The period of the sine function, or the amount of time it takes to complete one cycle, is 2π (also known as τ, the ratio of a circle’s circumference to its radius, about 6.28). At θ = 0, sin θ = 0. Then at θ = π/2 (one quarter of the way around the unit circle), sin θ reaches a maximum value of 1. At θ = π (halfway around), sin θ returns to zero. At θ = 3π/2, sin θ reaches a minimum of −1. And at θ = 2π (all the way around), sin θ is back to zero again, and the sine function has completed a full cycle.
Similarly, the cosine function also has a period of 2π. At θ = 0, cos θ = 1. At θ = π/2, cos θ = 0. At θ = π, cos θ = −1. At θ = 3π/2, cos θ = 0. And at θ = 2π, cos θ = 1.
Exponential Functions
An exponential function is a function of the form y = aˣ. This can be used to model either exponential growth or exponential decay, depending on whether a is greater than or less than 1.
For a > 1, the function grows as its input increases. It approaches zero on the left and rises toward infinity on the right. Meanwhile, for 0 < a < 1, the function does the reverse, trending downward from positive infinity on the left and decaying asymptotically toward zero on the right. This corresponds to the fact that repeatedly multiplying a number bigger than 1 by itself will give you a bigger number, but for a number less than 1, you’ll get a smaller number.
If you plug in a = 1, you get y = 1ˣ, which just reduces to y = 1, so it doesn’t grow or decay in either direction. You can also plug in a = 0 to get y = 0ˣ. This breaks into three parts: for x > 0, the value is 0; for x < 0, the expression is undefined (you can’t raise 0 to a negative power); and for x = 0, that would require evaluating 0⁰, the value of which is not universally agreed upon. It is conventionally either given the value of 1 or left undefined.
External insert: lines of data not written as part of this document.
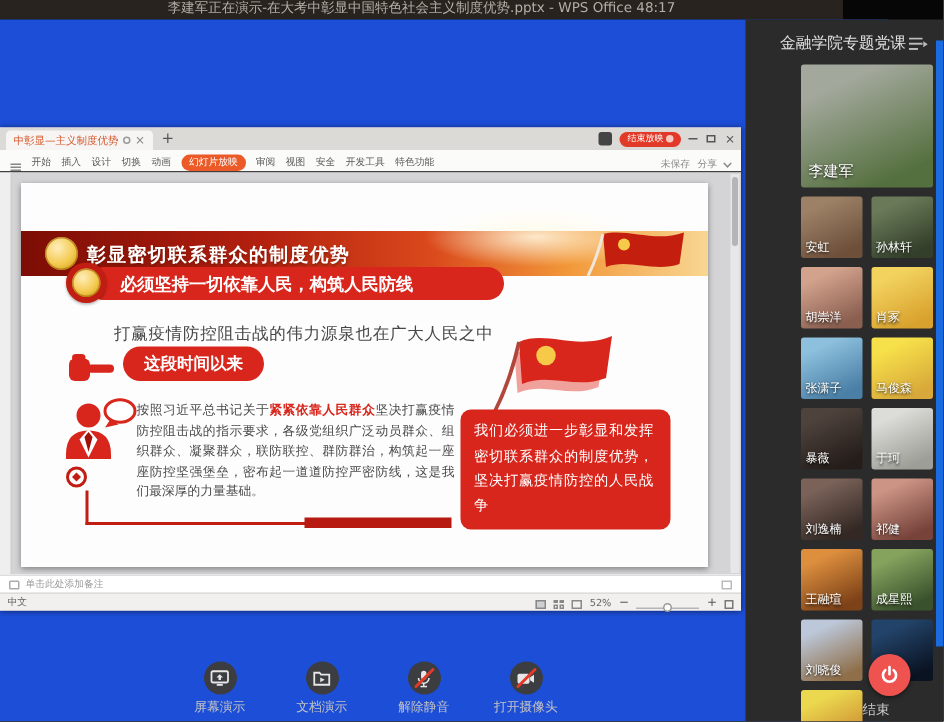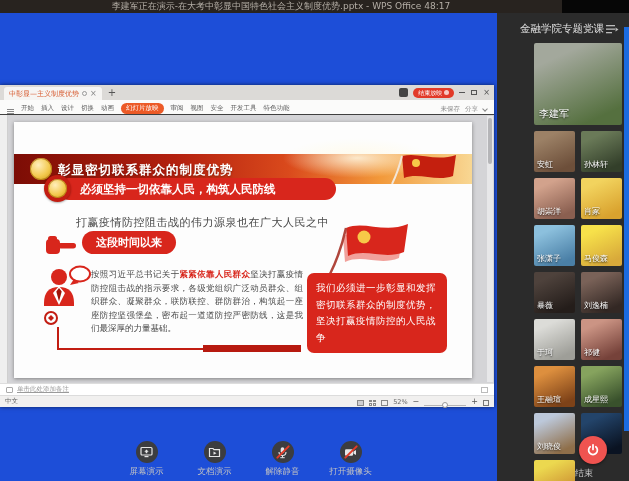--- a/index.html
+++ b/index.html
@@ -66,21 +66,21 @@
   .person-figure { position:absolute; left:28px; top:143px; }
   .body-text { position:absolute; left:77px; top:146px; width:212px; font-size:8.5px; line-height:13.5px; color:#4a4a4a; text-align:justify; }
   .body-text .hl { color:#d8261c; font-weight:bold; }
   .conn-v { position:absolute; left:43px; top:205px; width:2px; height:23px; background:#c21d12; }
   .conn-h { position:absolute; left:43px; top:226px; width:150px; height:2px; background:#c21d12; }
   .conn-bar { position:absolute; left:189px; top:223px; width:98px; height:7px; background:#b71a10; }
   .callout { position:absolute; left:293px; top:151px; width:140px; height:80px; background:#d8261c; border-radius:7px; color:#fff;
     font-size:9.5px; line-height:16.5px; padding:7px 9px; letter-spacing:.5px; }
 
   
-  .wps-notes { position:absolute; left:0; right:0; bottom:12px; height:12px; background:#fff; border-top:1px solid #ddd; display:flex; align-items:center; gap:4px; padding:0 6px; color:#9a9a9a; font-size:6.5px;text-decoration:underline; }
+  .wps-notes { position:absolute; left:0; right:0; bottom:12px; height:12px; background:#fff; border-top:1px solid #ddd; display:flex; align-items:center; gap:4px; padding:0 6px; color:#9a9a9a; font-size:6.5px; }
   .notes-icon { width:7px; height:6px; border:1px solid #aaa; border-radius:1px; }
   .notes-right { margin-left:auto; width:7px; height:6px; border:1px solid #bbb; }
   .wps-status { position:absolute; left:0; right:0; bottom:0; height:12px; background:#f1f0ef; border-top:1px solid #dcdcdc; display:flex; align-items:center; padding:0 5px; color:#666; font-size:6.5px; }
   .status-right { margin-left:auto; display:flex; align-items:flex-end; gap:5px; }
   .vicon { width:7px; height:6px; border:1px solid #888; }
   .vicon.sel { background:#cfcfd2; }
   .vicon.dots { border:none; display:grid; grid-template-columns:3px 3px; gap:1px; }
   .vicon.dots i { width:3px; height:2.5px; border:1px solid #888; }
   .zoom-minus,.zoom-plus { color:#555; font-size:8px; line-height:8px; }
   .zoom-slider { position:relative; width:42px; height:1px; background:#b5b5b5; }
@@ -331,25 +331,25 @@
         </div>
         <div class="tile" style="background: linear-gradient(155deg, rgb(140, 192, 221) 20%, rgb(74, 127, 166) 85%);">
           <span class="tile-name">张潇子</span>
         </div>
         <div class="tile" style="background: linear-gradient(155deg, rgb(247, 225, 74) 20%, rgb(216, 169, 58) 85%);">
           <span class="tile-name">马俊森</span>
         </div>
         <div class="tile" style="background: linear-gradient(155deg, rgb(78, 66, 60) 20%, rgb(36, 29, 26) 85%);">
           <span class="tile-name">暴薇</span>
         </div>
+        <div class="tile" style="background: linear-gradient(155deg, rgb(220, 220, 216) 20%, rgb(158, 158, 152) 85%);">
+          <span class="tile-name">于珂</span>
+        </div>
         <div class="tile" style="background: linear-gradient(155deg, rgb(122, 98, 88) 20%, rgb(51, 40, 36) 85%);">
           <span class="tile-name">刘逸楠</span>
-        </div>
-        <div class="tile" style="background: linear-gradient(155deg, rgb(220, 220, 216) 20%, rgb(158, 158, 152) 85%);">
-          <span class="tile-name">于珂</span>
         </div>
         <div class="tile" style="background: linear-gradient(155deg, rgb(203, 148, 132) 20%, rgb(118, 66, 58) 85%);">
           <span class="tile-name">祁健</span>
         </div>
         <div class="tile" style="background: linear-gradient(155deg, rgb(221, 143, 62) 20%, rgb(126, 66, 24) 85%);">
           <span class="tile-name">王融瑄</span>
         </div>
         <div class="tile" style="background: linear-gradient(155deg, rgb(134, 163, 94) 20%, rgb(57, 81, 44) 85%);">
           <span class="tile-name">成星熙</span>
         </div>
In calculus, the most important exponential function is y = eˣ, where e is Euler’s number. The function eˣ is its own derivative: the rate of change at each point is the same as the value of the function at that point, so d/dx of eˣ = eˣ. Due to this, it is also its own antiderivative, so it can be obtained by integrating itself. In terms of the graph, this means that at any given point, the height above the x-axis, the slope of the tangent line, and the area under the curve from −∞ to that point are the exact same value.
Logarithmic Functions
A logarithm, denoted by log, is an inverse function to an exponential function. Essentially, for any appropriate a and x, log_a(aˣ) = x, where a is called the base of the logarithm. In calculus, similarly to how eˣ is the most important exponential function, the logarithm with base e is the most important logarithmic function. This logarithm has a special name: the natural logarithm, usually denoted by ln. Other frequently used logarithms are the common logarithm (base 10) and the binary logarithm (base 2), with the latter being common in computer science.
The graph of any inverse function can be created by taking the graph of the original function and reflecting it across the line y = x. For the natural logarithm, what we get is a curve that shoots up from negative infinity just to the right of x = 0, crosses the x-axis at x = 1, and then grows more and more slowly as it goes to the right. However, its growth is unbounded, so it will reach arbitrarily high values if you go far enough. We can also graph the common logarithm, which has a bigger base so it grows more slowly, and the binary logarithm, which has a smaller base so it grows faster.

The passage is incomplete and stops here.